### Task material
● ● ●

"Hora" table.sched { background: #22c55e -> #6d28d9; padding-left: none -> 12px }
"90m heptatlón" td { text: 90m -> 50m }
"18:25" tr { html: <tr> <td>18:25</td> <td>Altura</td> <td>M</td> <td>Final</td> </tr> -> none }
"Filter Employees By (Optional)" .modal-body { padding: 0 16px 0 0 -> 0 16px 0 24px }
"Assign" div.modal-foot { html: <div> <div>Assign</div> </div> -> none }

● ● ●

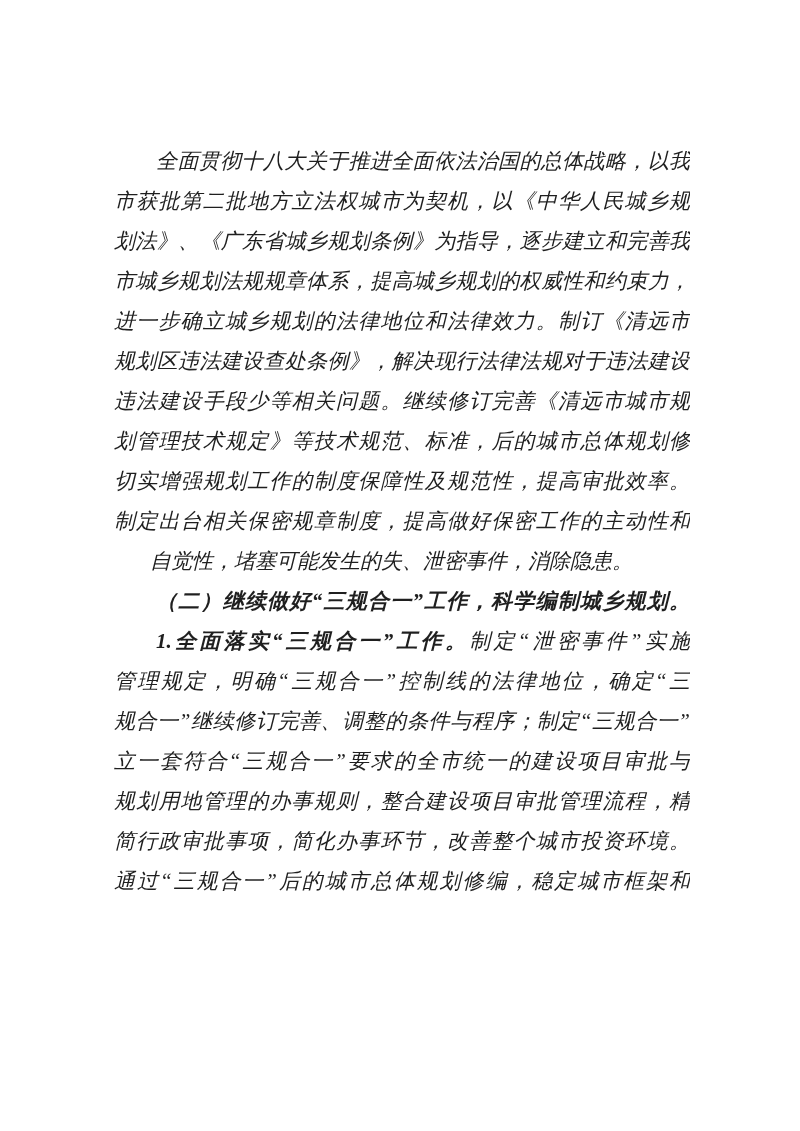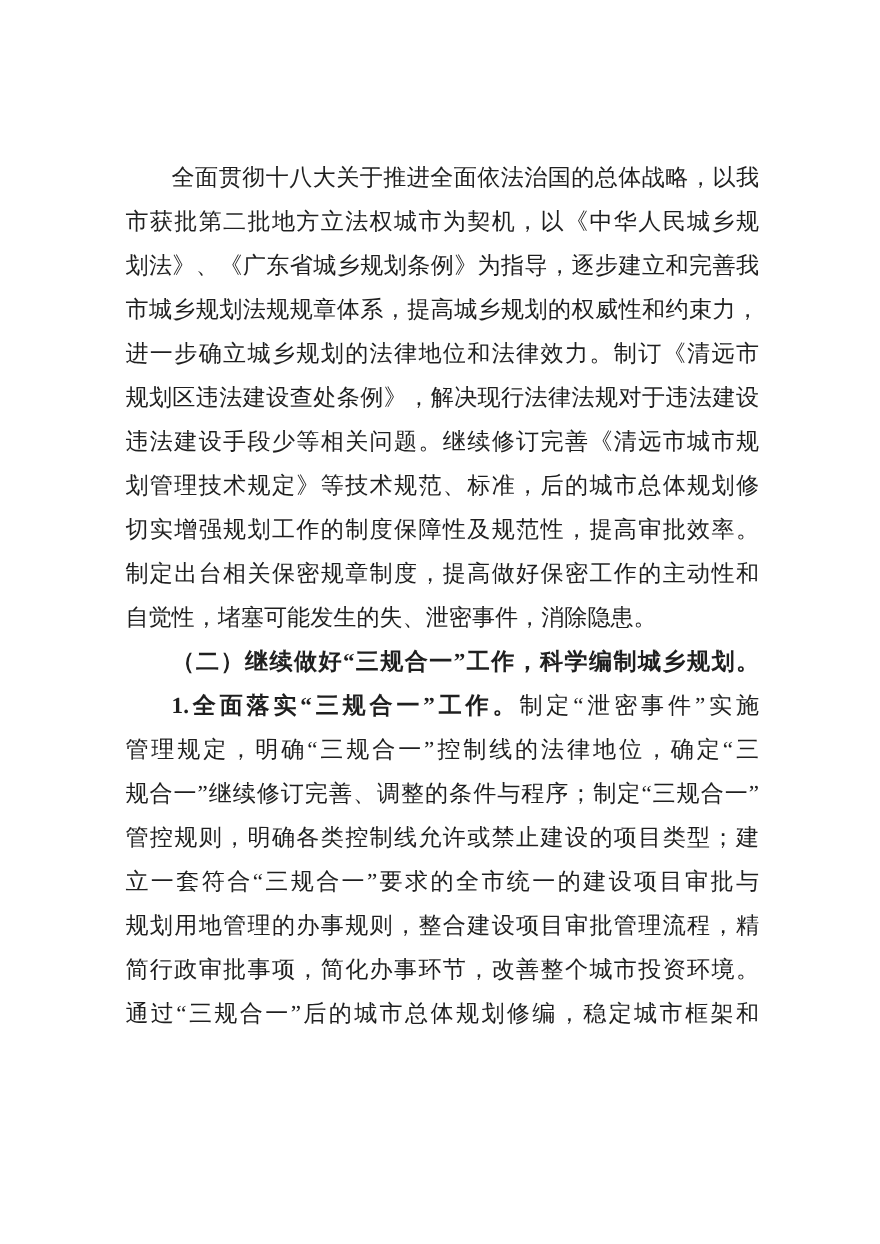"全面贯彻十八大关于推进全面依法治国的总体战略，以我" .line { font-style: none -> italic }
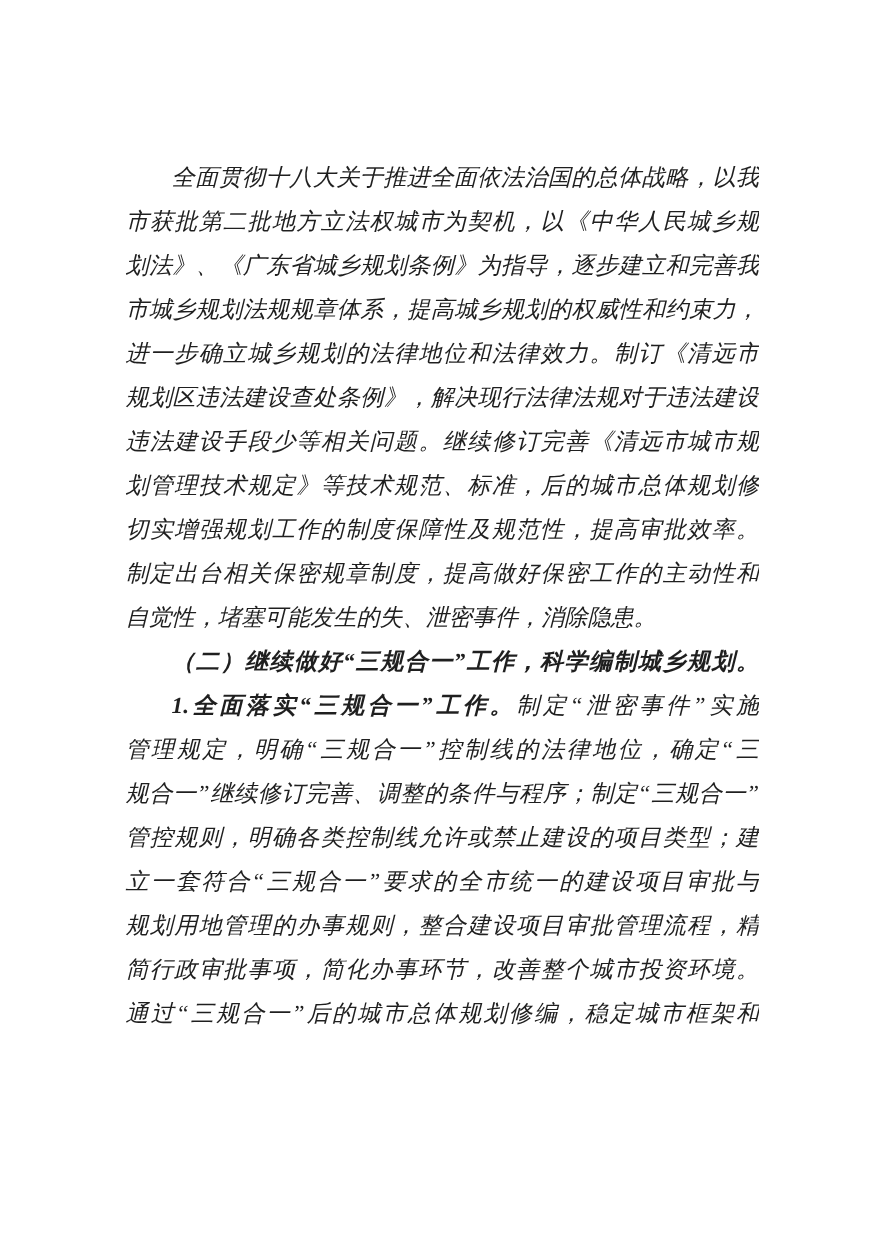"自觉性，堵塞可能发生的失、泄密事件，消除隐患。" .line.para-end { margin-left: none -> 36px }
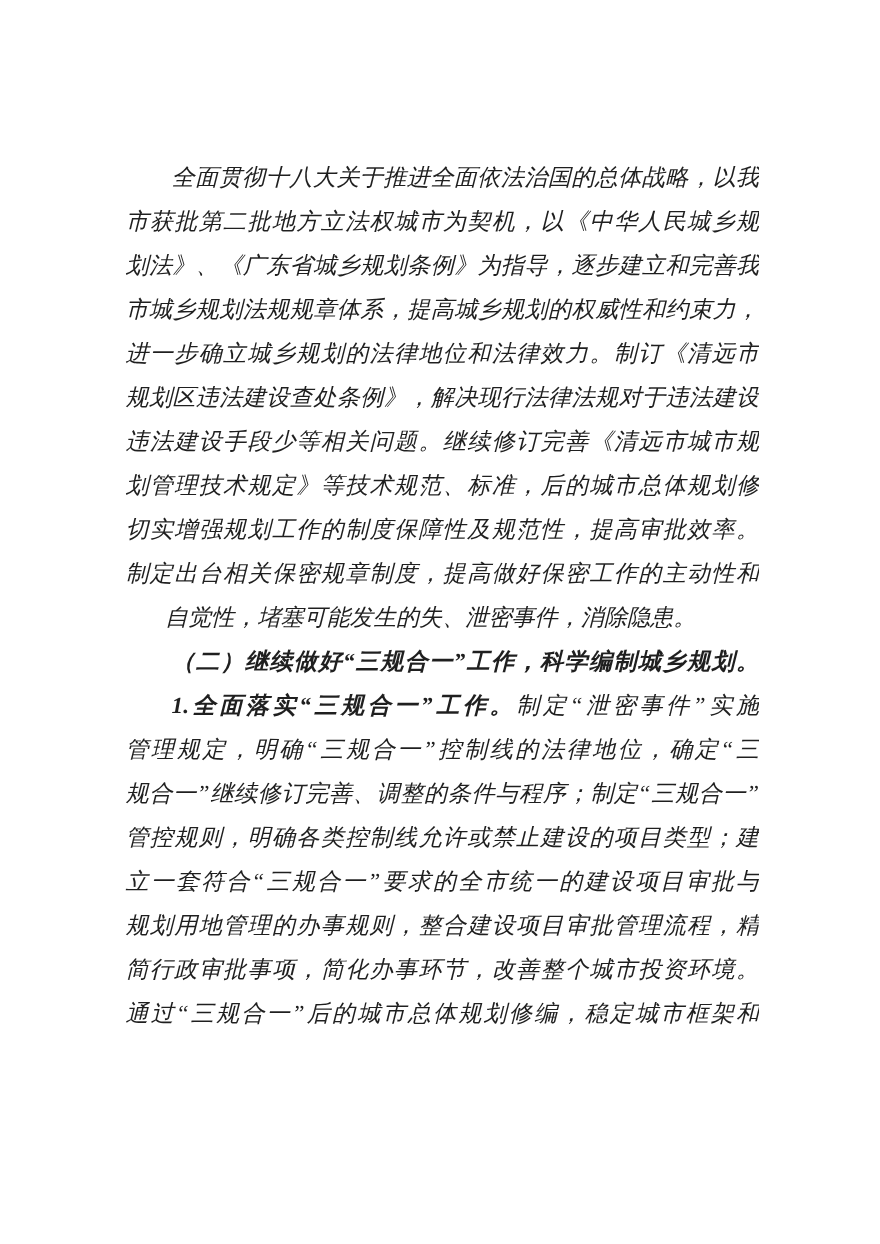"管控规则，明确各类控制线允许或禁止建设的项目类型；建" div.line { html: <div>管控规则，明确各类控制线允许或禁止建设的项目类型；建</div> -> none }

● ● ●

### Your assignment
Where the line holding "html: <tr> <td>18:25</td>" appears in the listing above, start reproducing exactly, and end with the line holding "html: <div> <div>Assign</div>".

### Exercise result
"18:25" tr { html: <tr> <td>18:25</td> <td>Altura</td> <td>M</td> <td>Final</td> </tr> -> none }
"Filter Employees By (Optional)" .modal-body { padding: 0 16px 0 0 -> 0 16px 0 24px }
"Assign" div.modal-foot { html: <div> <div>Assign</div> </div> -> none }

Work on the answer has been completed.